As American consumers turned to the Bankrate website for accurate financial data, two executives at the company were allegedly manipulating the company’s financial results.

The U.S. Securities and Exchange Commission on Wednesday said it levied civil penalties and an industry bar for former Bankrate CFO Edward DiMaria and former director of accounting Matthew Gamsey in a decision by the U.S. District Court for the Southern District of New York in Manhattan.

According to a 2015 SEC complaint, DiMaria and Gamsey took part in a scheme to fabricate revenues and avoid booking some expenses to meet analysts’ estimates for adjusted earnings before interest, taxes, depreciation and amortization, causing Bankrate to overvalue its second quarter 2012 net income.

Bankrate, a New York-based financial services firm, operates a series of free, informative personal finance websites, deriving its revenue from the sale of advertisements.

Upon realizing that the company’s second quarter 2012 earnings would be nearly $1 million below expectations, DiMaria allegedly remedied the situation by directing several Bankrate divisions to record improper revenue.

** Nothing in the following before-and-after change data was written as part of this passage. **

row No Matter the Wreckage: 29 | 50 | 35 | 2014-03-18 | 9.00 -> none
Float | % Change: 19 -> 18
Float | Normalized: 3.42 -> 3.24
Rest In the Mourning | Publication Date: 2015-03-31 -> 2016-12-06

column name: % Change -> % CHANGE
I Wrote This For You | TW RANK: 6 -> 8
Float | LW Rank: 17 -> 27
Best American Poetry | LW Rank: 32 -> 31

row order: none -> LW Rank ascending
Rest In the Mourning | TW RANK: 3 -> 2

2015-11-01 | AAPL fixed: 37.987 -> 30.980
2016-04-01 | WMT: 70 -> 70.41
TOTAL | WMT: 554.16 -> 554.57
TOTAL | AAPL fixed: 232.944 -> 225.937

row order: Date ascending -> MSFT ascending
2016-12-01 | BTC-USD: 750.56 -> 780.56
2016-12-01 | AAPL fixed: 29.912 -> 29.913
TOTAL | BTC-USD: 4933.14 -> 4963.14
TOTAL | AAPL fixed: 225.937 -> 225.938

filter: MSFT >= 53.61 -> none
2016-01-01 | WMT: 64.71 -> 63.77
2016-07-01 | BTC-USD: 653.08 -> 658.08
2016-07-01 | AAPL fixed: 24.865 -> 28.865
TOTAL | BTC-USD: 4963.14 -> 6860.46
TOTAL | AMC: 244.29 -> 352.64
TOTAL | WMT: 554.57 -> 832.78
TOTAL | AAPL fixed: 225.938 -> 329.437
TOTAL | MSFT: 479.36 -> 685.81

According to the SEC, DiMaria and Gamsey each took steps to cover up the alleged fraud, including failing to inform Bankrate’s CEO of the improper accounting entries; instructing the company’s vice president of finance to record entries in a manner that would not attract auditors’ attention; misrepresenting the nature of the improper revenue to the company’s auditor; and signing a management representation to the auditor that contained false and misleading statements.

When the company announced inflated second quarter financial results, its stock rose, allegedly spurring DiMaria to sell more than $2 million in stock at a price the SEC claims was “inflated by hundreds of thousands of dollars” as a result of improper accounting practices and false statements.

In its investigation, the SEC also found that a Bankrate expense account has been used as a “cushion” to manipulate the company’s financial results for at least a year.

In September 2015, Bankrate settled accounting fraud charges related to the case by agreeing to pay a $15 million penalty. Bankrate’s former vice president of finance, Hyunjin Lerner, also settled the SEC’s charges in 2015 by agreeing to a $180,000 fine.